Web page edit records:
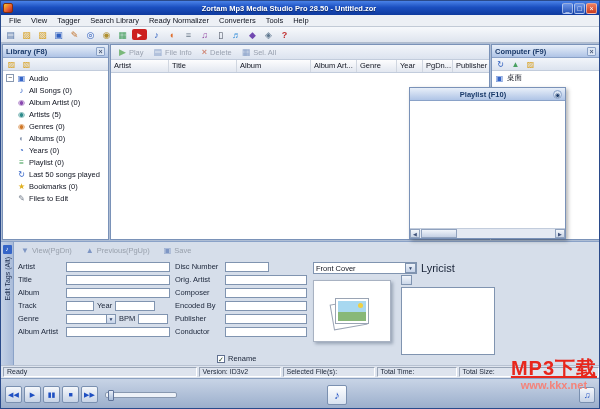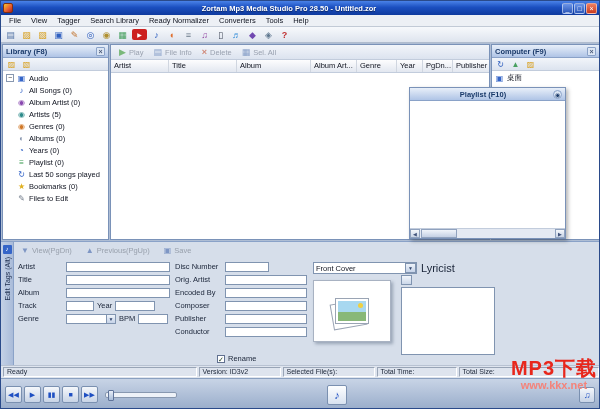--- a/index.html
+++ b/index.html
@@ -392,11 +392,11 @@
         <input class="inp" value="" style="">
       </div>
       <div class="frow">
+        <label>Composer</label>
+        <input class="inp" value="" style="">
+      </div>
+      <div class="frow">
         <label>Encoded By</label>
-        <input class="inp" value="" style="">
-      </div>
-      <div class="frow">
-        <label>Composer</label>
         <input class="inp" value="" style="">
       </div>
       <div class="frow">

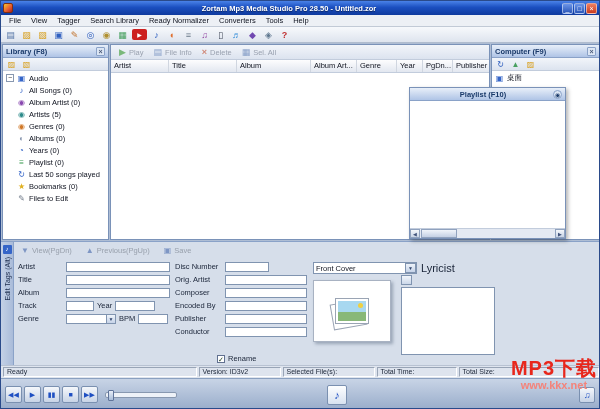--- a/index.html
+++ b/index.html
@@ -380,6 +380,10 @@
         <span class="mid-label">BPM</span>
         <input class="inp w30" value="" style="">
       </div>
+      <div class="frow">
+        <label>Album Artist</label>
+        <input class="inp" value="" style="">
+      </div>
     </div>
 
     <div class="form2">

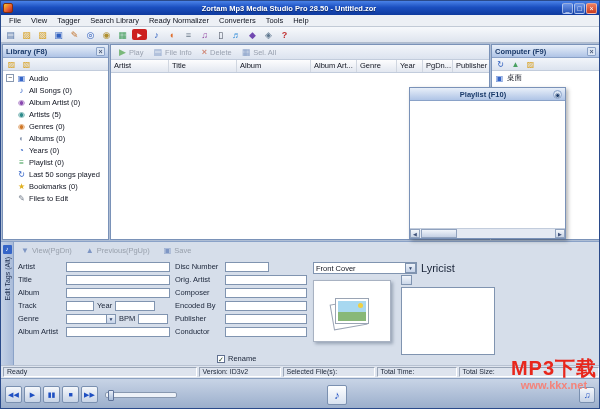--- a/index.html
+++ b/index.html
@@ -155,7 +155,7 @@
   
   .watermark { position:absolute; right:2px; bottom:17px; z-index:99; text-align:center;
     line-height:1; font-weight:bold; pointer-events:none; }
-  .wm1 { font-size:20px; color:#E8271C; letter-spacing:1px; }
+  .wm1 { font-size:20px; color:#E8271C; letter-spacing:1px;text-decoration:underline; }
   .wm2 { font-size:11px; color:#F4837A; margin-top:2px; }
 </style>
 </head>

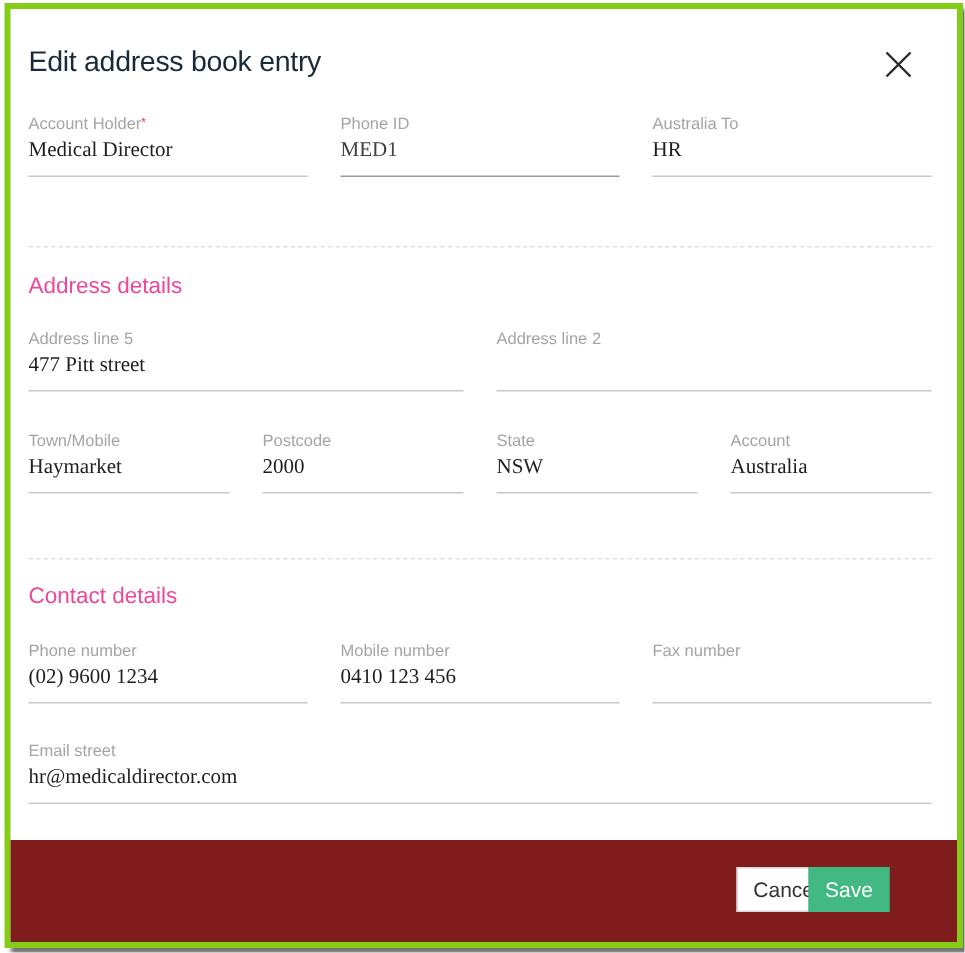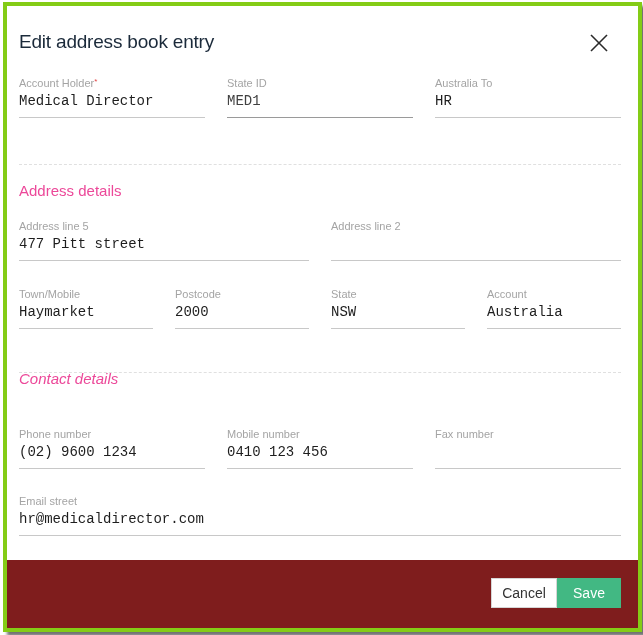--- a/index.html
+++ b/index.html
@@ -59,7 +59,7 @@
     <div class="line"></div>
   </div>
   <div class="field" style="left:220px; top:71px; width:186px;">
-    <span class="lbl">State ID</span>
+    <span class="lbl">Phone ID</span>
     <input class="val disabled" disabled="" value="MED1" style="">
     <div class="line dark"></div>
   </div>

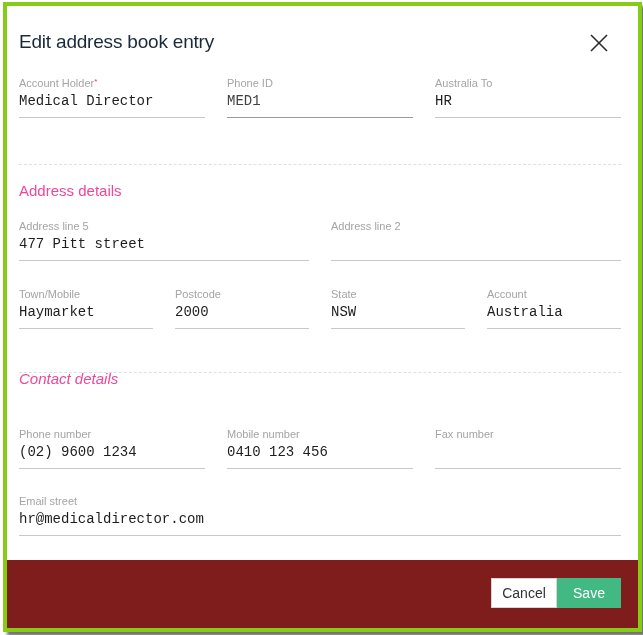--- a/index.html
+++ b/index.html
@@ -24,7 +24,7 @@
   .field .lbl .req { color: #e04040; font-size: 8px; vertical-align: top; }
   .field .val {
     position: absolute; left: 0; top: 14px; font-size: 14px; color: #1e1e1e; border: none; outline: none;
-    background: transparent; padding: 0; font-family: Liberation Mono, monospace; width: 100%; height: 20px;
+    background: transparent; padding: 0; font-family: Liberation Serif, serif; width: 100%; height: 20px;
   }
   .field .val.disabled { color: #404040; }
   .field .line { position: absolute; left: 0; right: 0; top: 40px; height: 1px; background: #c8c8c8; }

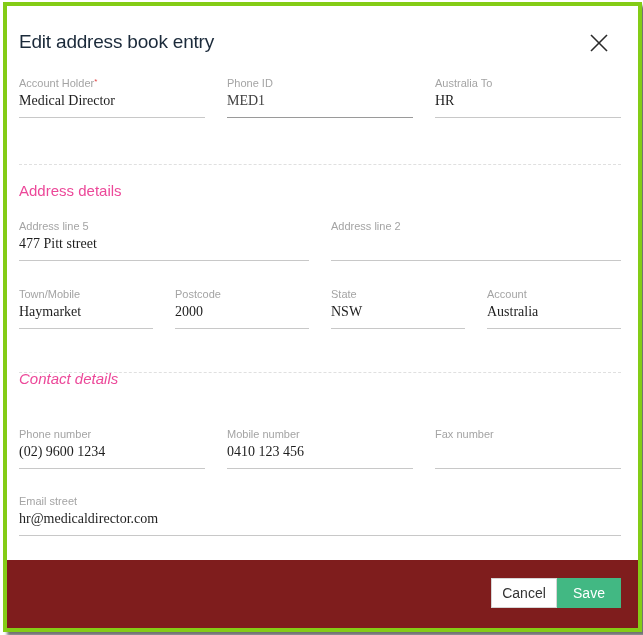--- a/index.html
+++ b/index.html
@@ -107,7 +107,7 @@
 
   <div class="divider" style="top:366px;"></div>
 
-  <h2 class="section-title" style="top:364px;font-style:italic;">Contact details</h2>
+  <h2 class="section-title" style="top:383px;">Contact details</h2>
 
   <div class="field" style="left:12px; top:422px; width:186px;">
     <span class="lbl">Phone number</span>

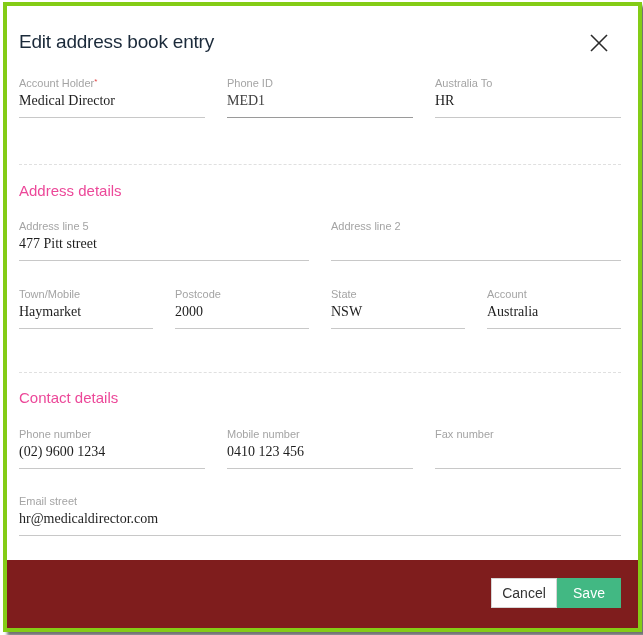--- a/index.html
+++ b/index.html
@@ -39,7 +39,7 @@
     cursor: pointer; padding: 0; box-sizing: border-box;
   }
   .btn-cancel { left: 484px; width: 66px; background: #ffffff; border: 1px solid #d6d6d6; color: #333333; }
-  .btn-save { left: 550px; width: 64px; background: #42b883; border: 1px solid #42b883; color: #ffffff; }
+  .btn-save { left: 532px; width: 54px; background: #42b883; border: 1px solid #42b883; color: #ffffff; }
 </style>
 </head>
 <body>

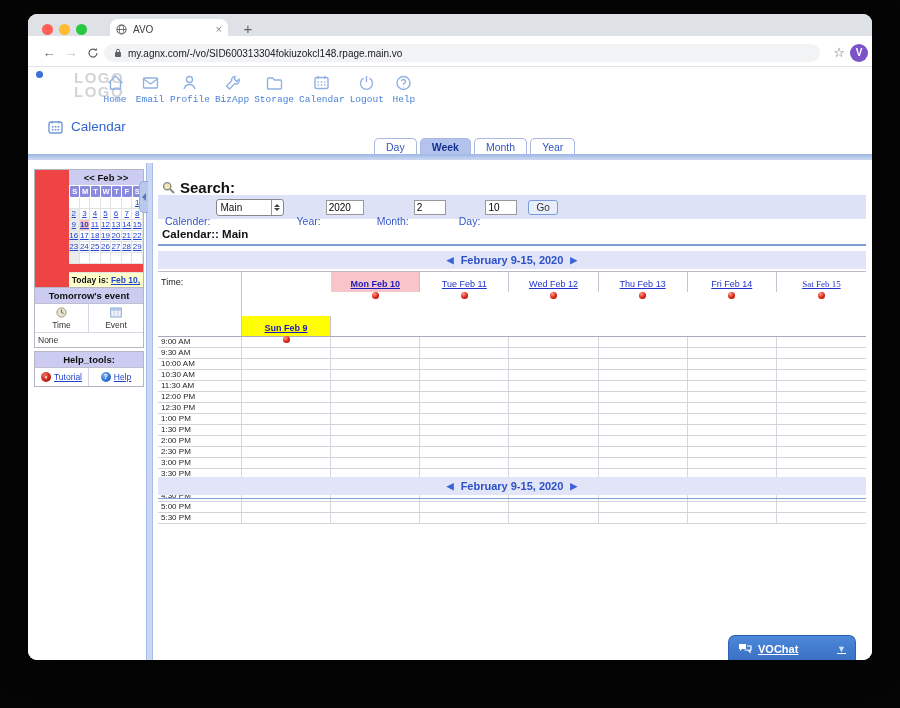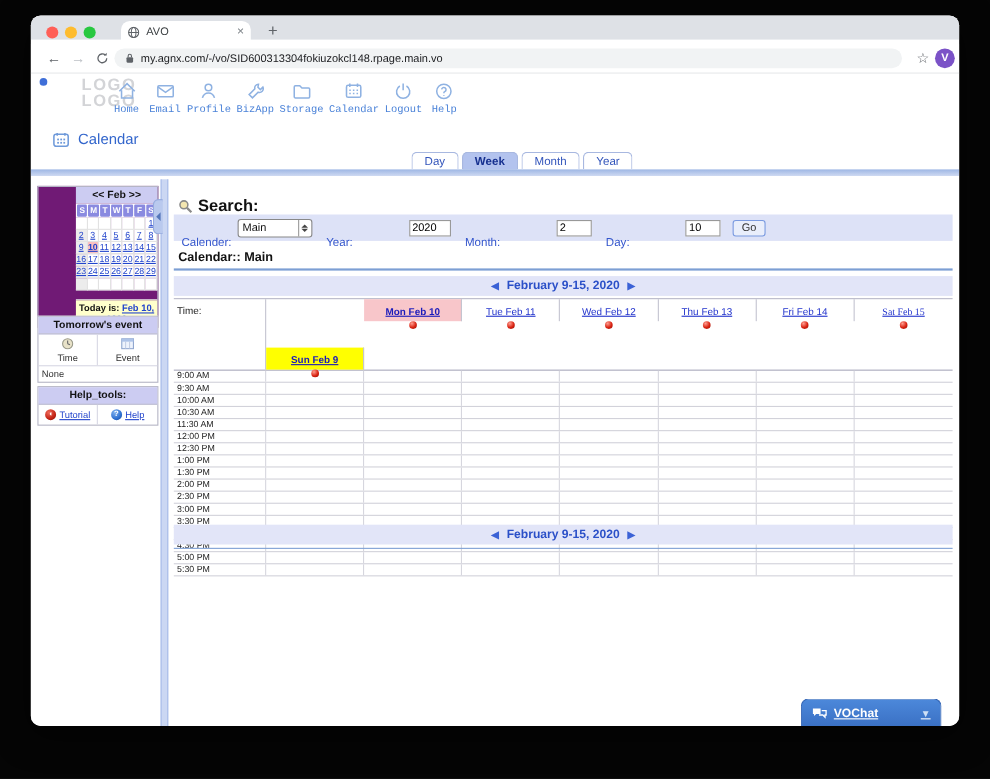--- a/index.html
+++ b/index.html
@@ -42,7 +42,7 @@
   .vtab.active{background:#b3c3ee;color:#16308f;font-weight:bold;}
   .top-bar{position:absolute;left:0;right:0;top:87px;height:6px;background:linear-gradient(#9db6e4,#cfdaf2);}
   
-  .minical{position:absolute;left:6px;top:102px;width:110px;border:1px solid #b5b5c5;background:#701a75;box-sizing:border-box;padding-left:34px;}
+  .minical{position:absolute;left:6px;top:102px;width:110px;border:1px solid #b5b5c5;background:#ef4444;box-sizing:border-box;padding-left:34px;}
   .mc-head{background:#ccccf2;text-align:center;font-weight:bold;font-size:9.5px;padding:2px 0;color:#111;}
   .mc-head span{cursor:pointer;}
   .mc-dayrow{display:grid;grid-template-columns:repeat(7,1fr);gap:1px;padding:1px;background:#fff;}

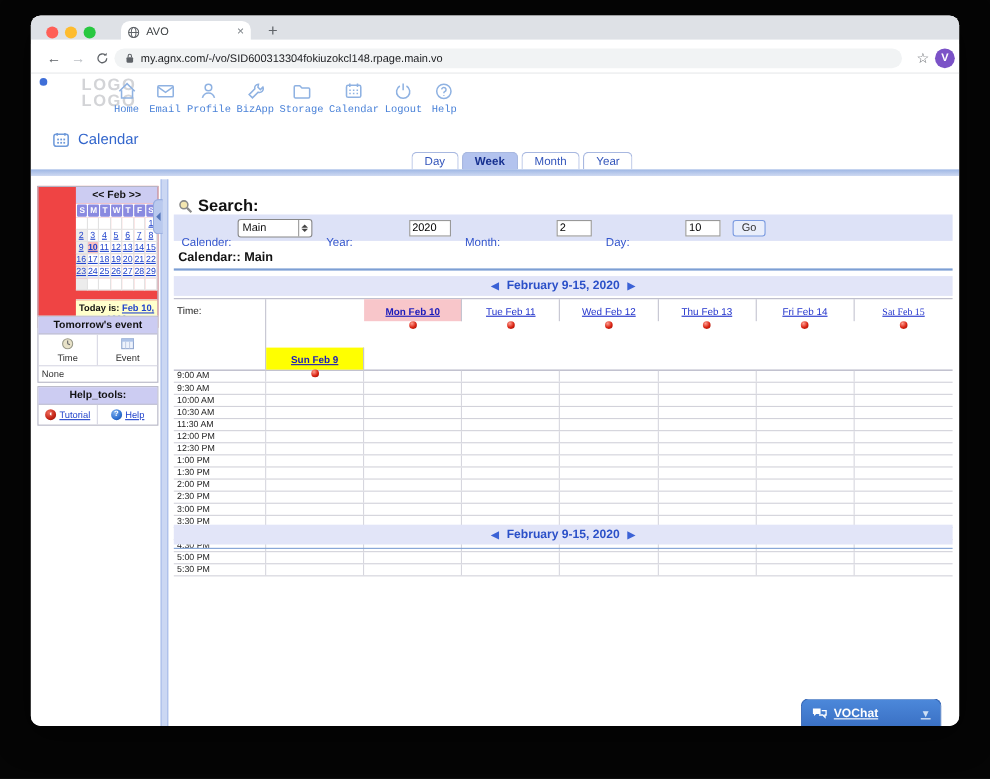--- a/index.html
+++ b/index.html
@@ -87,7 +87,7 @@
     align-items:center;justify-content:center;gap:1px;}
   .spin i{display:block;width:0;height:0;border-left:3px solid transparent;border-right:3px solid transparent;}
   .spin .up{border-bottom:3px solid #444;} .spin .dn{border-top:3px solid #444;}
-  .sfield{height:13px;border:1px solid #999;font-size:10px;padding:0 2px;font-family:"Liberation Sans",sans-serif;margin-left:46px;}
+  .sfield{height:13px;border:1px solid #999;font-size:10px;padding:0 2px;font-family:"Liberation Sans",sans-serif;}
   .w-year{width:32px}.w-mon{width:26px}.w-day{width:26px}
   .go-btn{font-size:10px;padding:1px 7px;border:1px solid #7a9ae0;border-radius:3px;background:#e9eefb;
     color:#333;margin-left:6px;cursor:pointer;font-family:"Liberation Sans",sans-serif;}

→ **Exercise details**: Output all of the entries verbatim, leaving out any images.

→ **Result for this exercise**:
--- a/index.html
+++ b/index.html
@@ -392,11 +392,11 @@
         <input class="inp" value="" style="">
       </div>
       <div class="frow">
+        <label>Composer</label>
+        <input class="inp" value="" style="">
+      </div>
+      <div class="frow">
         <label>Encoded By</label>
-        <input class="inp" value="" style="">
-      </div>
-      <div class="frow">
-        <label>Composer</label>
         <input class="inp" value="" style="">
       </div>
       <div class="frow">

--- a/index.html
+++ b/index.html
@@ -380,6 +380,10 @@
         <span class="mid-label">BPM</span>
         <input class="inp w30" value="" style="">
       </div>
+      <div class="frow">
+        <label>Album Artist</label>
+        <input class="inp" value="" style="">
+      </div>
     </div>
 
     <div class="form2">

--- a/index.html
+++ b/index.html
@@ -155,7 +155,7 @@
   
   .watermark { position:absolute; right:2px; bottom:17px; z-index:99; text-align:center;
     line-height:1; font-weight:bold; pointer-events:none; }
-  .wm1 { font-size:20px; color:#E8271C; letter-spacing:1px; }
+  .wm1 { font-size:20px; color:#E8271C; letter-spacing:1px;text-decoration:underline; }
   .wm2 { font-size:11px; color:#F4837A; margin-top:2px; }
 </style>
 </head>

--- a/index.html
+++ b/index.html
@@ -59,7 +59,7 @@
     <div class="line"></div>
   </div>
   <div class="field" style="left:220px; top:71px; width:186px;">
-    <span class="lbl">State ID</span>
+    <span class="lbl">Phone ID</span>
     <input class="val disabled" disabled="" value="MED1" style="">
     <div class="line dark"></div>
   </div>

--- a/index.html
+++ b/index.html
@@ -24,7 +24,7 @@
   .field .lbl .req { color: #e04040; font-size: 8px; vertical-align: top; }
   .field .val {
     position: absolute; left: 0; top: 14px; font-size: 14px; color: #1e1e1e; border: none; outline: none;
-    background: transparent; padding: 0; font-family: Liberation Mono, monospace; width: 100%; height: 20px;
+    background: transparent; padding: 0; font-family: Liberation Serif, serif; width: 100%; height: 20px;
   }
   .field .val.disabled { color: #404040; }
   .field .line { position: absolute; left: 0; right: 0; top: 40px; height: 1px; background: #c8c8c8; }

--- a/index.html
+++ b/index.html
@@ -107,7 +107,7 @@
 
   <div class="divider" style="top:366px;"></div>
 
-  <h2 class="section-title" style="top:364px;font-style:italic;">Contact details</h2>
+  <h2 class="section-title" style="top:383px;">Contact details</h2>
 
   <div class="field" style="left:12px; top:422px; width:186px;">
     <span class="lbl">Phone number</span>

--- a/index.html
+++ b/index.html
@@ -39,7 +39,7 @@
     cursor: pointer; padding: 0; box-sizing: border-box;
   }
   .btn-cancel { left: 484px; width: 66px; background: #ffffff; border: 1px solid #d6d6d6; color: #333333; }
-  .btn-save { left: 550px; width: 64px; background: #42b883; border: 1px solid #42b883; color: #ffffff; }
+  .btn-save { left: 532px; width: 54px; background: #42b883; border: 1px solid #42b883; color: #ffffff; }
 </style>
 </head>
 <body>

--- a/index.html
+++ b/index.html
@@ -42,7 +42,7 @@
   .vtab.active{background:#b3c3ee;color:#16308f;font-weight:bold;}
   .top-bar{position:absolute;left:0;right:0;top:87px;height:6px;background:linear-gradient(#9db6e4,#cfdaf2);}
   
-  .minical{position:absolute;left:6px;top:102px;width:110px;border:1px solid #b5b5c5;background:#701a75;box-sizing:border-box;padding-left:34px;}
+  .minical{position:absolute;left:6px;top:102px;width:110px;border:1px solid #b5b5c5;background:#ef4444;box-sizing:border-box;padding-left:34px;}
   .mc-head{background:#ccccf2;text-align:center;font-weight:bold;font-size:9.5px;padding:2px 0;color:#111;}
   .mc-head span{cursor:pointer;}
   .mc-dayrow{display:grid;grid-template-columns:repeat(7,1fr);gap:1px;padding:1px;background:#fff;}

--- a/index.html
+++ b/index.html
@@ -87,7 +87,7 @@
     align-items:center;justify-content:center;gap:1px;}
   .spin i{display:block;width:0;height:0;border-left:3px solid transparent;border-right:3px solid transparent;}
   .spin .up{border-bottom:3px solid #444;} .spin .dn{border-top:3px solid #444;}
-  .sfield{height:13px;border:1px solid #999;font-size:10px;padding:0 2px;font-family:"Liberation Sans",sans-serif;margin-left:46px;}
+  .sfield{height:13px;border:1px solid #999;font-size:10px;padding:0 2px;font-family:"Liberation Sans",sans-serif;}
   .w-year{width:32px}.w-mon{width:26px}.w-day{width:26px}
   .go-btn{font-size:10px;padding:1px 7px;border:1px solid #7a9ae0;border-radius:3px;background:#e9eefb;
     color:#333;margin-left:6px;cursor:pointer;font-family:"Liberation Sans",sans-serif;}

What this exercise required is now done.